Interestingly, that’s easy now. It’s satisfying. In the months since he died, I’ve missed him more than I ever thought I would and have come to appreciate the good stuff anew.
Psychology experts tell us if we’re going to criticize someone, we should first speak out four praises. Thinking I was already doing that, one day years ago I decided to keep track. Sadly, I was woefully deficient in the praise category.
One thing I learned as I kept my tally was that I could improve at praising, if I practiced. I also discovered something else. When I thought nice things about Nate such as, “He looks good in that shirt,” I often failed to speak them out. If I asked God to prompt me to turn those thoughts into words, he would, but of course I had to remember to ask him.
I did learn one foolproof way to go from my spotty performance to 100% success in dwelling on Nate’s positives: hearing the words “terminal cancer.” Just knowing he would soon die was powerful motivation to change my ways. Now, looking back to the time when Nate was healthy and with me daily, I see it was pride that kept me from succeeding at this when I still could have, and it’s pitiful.
I wonder how marriages would change if wives and husbands agreed to make only uplifting or complimentary statements to one another for a week or even a month in an effort to establish new patterns. This would mean swallowing every word of criticism, all desire to change someone. It would mean continually ignoring the bad and highlighting the good… as I’m finding it so rewarding to do these days.
God knew this wouldn’t come naturally and would be hard for us, but that didn’t stop him from urging us to reach for it. When he addresses those in partnership (husbands and wives, soldiers and leaders, brothers and sisters, church members, parents and children, business partners), he urges us to be positive with our words.
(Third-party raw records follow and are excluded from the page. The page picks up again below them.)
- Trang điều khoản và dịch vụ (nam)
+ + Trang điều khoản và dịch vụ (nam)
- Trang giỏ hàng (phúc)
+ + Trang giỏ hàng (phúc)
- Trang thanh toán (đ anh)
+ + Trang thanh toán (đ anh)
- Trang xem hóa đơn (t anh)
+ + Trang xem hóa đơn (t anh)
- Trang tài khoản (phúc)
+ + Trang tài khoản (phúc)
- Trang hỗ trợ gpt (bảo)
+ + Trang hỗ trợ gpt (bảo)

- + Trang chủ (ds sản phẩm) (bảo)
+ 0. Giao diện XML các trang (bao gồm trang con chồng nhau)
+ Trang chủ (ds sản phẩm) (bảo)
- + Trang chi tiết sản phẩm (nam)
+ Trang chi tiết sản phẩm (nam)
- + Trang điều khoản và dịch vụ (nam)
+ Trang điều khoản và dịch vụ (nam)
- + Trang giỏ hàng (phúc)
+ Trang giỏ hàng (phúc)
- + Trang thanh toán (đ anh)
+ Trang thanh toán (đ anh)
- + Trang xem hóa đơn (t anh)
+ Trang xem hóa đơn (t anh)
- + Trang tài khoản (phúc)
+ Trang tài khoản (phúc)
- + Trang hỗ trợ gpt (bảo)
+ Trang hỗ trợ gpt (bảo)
As a matter of fact, he elevates this to best-possible-activity level, telling us it actually brings him glory when we do it.
After nearly 11 months without Nate, my inner wish is that I could go back and try again. I know beyond all doubt I could do a much better job now, maybe even be 100%. Maybe even
“May God, who gives… patience and encouragement, help you live in complete harmony with each other, as is fitting for followers of Christ Jesus. Accept each other just as Christ has accepted you, so that God will be given glory.” (Romans 15:5,7)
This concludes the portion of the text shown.